**The problem**
Work out how many lines in the material below hold "subtotal", then give only that number.

**Exercise inputs**
───

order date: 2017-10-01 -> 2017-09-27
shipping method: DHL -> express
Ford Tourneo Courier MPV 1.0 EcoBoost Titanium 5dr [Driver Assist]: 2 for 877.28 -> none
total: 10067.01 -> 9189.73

───

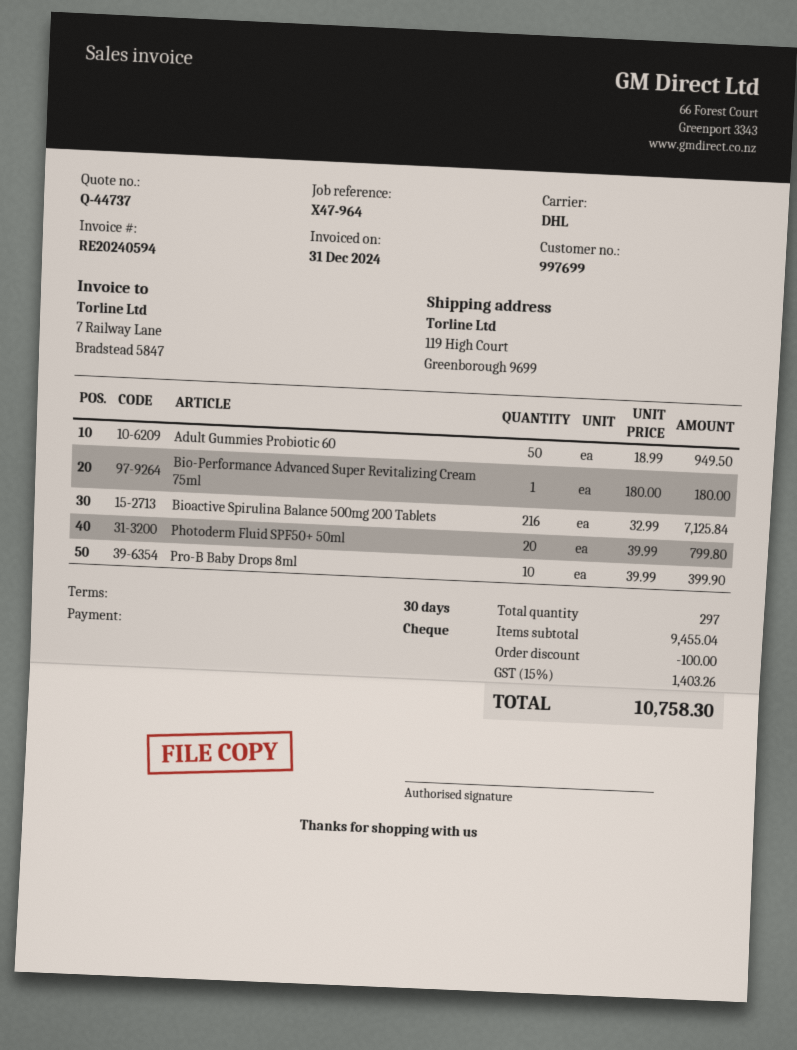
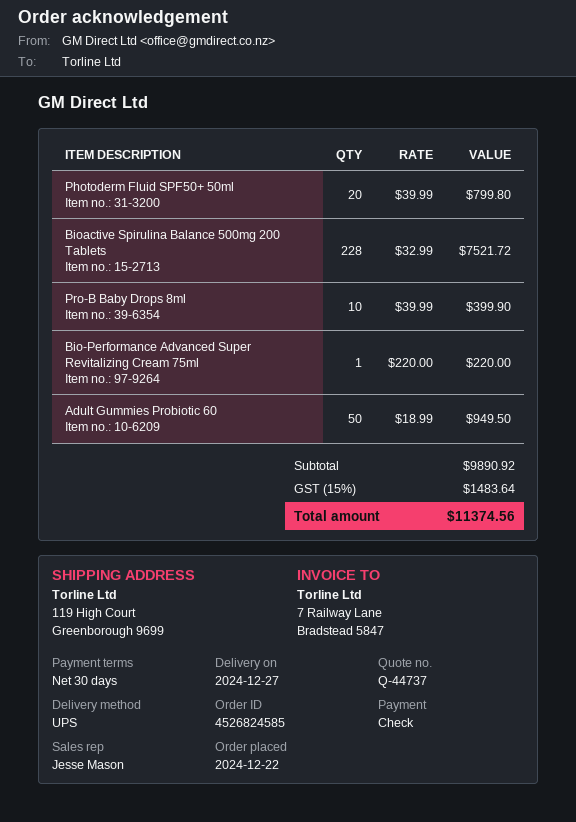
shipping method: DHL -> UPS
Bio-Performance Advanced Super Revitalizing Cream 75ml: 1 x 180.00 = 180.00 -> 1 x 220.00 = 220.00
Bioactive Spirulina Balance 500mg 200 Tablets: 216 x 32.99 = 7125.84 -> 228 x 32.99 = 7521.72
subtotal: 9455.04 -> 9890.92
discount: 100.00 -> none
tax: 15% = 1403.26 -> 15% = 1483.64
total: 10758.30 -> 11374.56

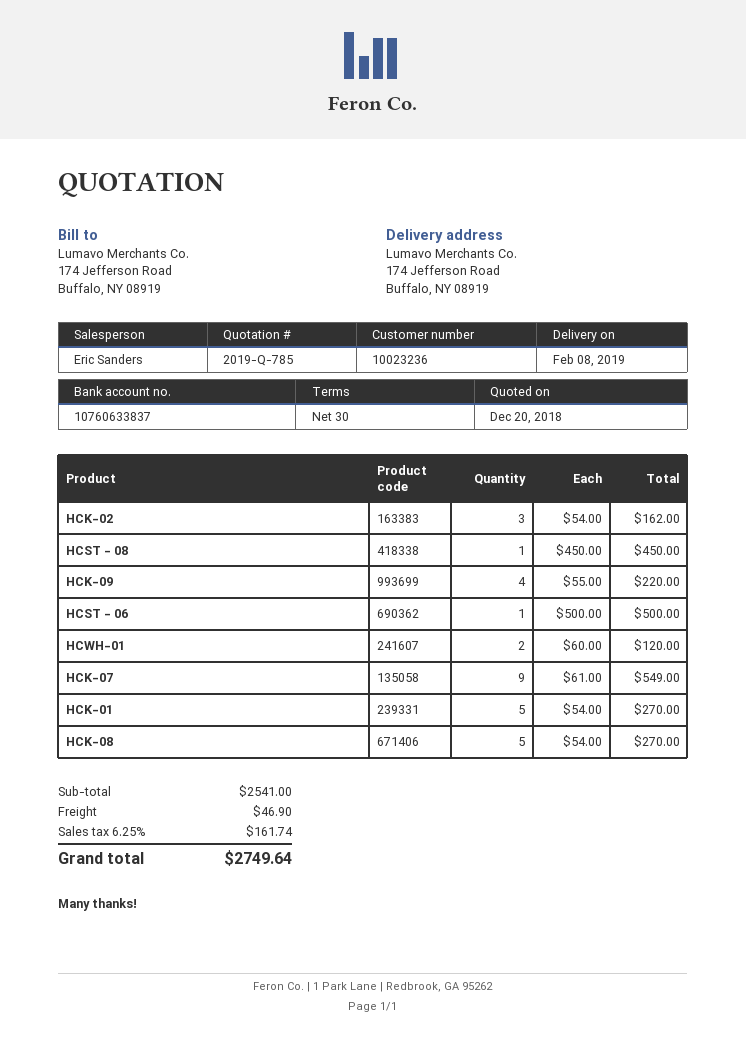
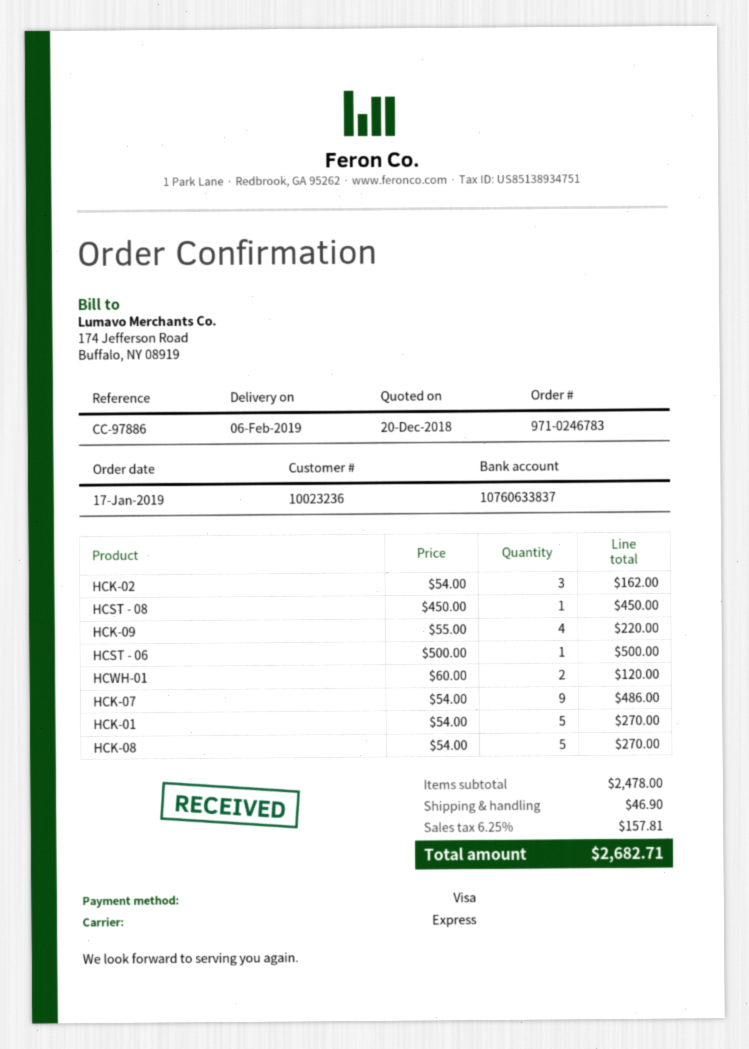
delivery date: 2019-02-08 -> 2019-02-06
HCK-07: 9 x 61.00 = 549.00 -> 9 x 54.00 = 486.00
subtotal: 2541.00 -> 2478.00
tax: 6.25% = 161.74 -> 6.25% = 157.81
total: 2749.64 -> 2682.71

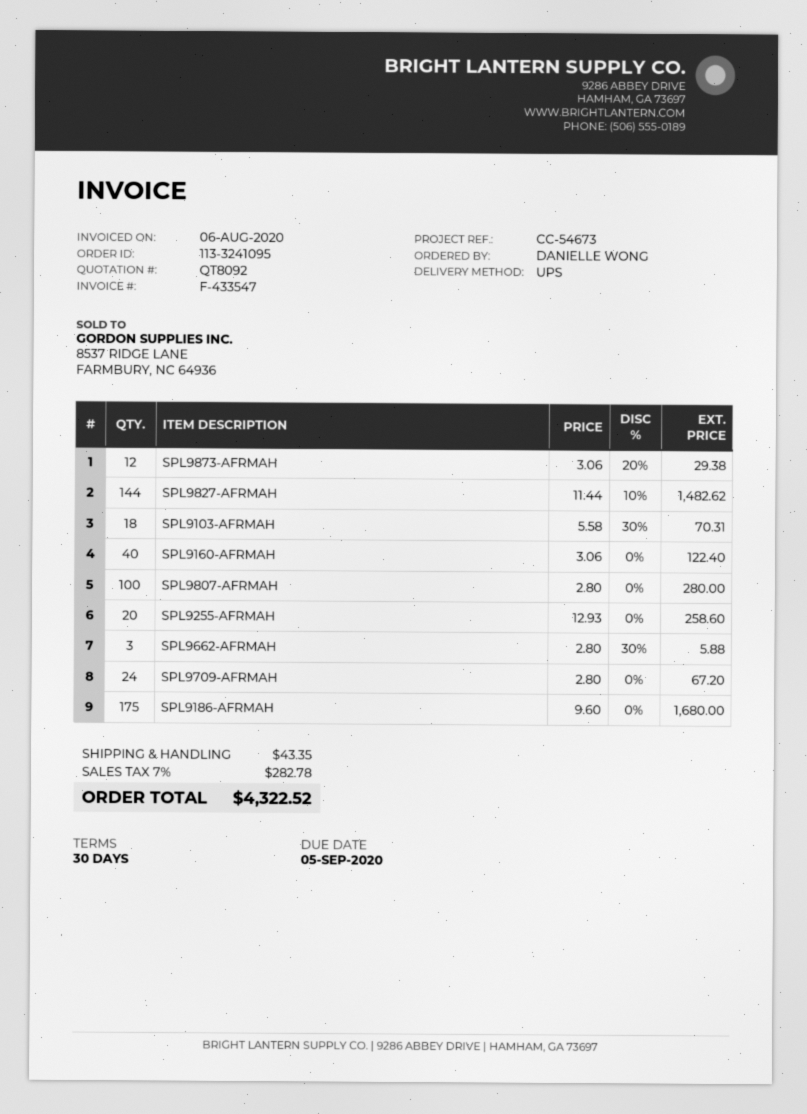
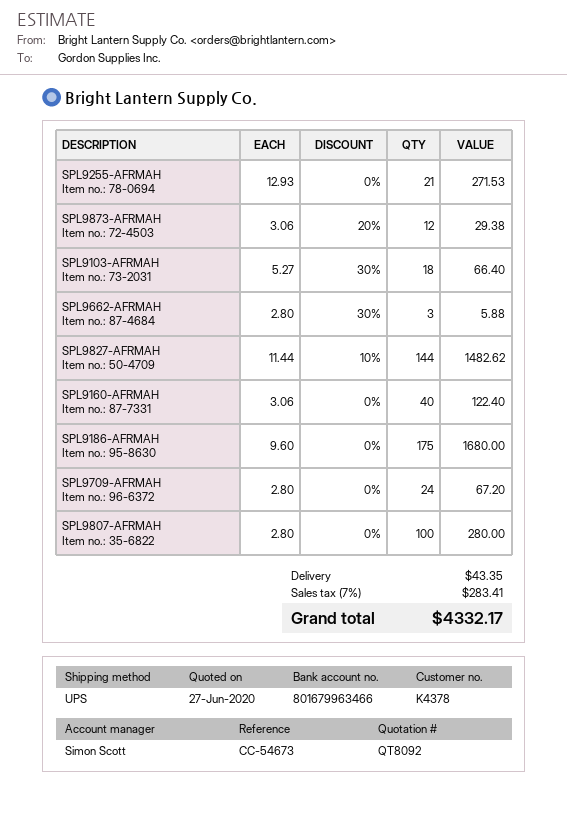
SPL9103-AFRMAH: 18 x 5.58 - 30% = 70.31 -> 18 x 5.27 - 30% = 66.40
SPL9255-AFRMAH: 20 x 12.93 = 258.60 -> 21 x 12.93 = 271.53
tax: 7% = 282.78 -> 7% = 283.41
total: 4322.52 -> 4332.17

───

**Task output**
2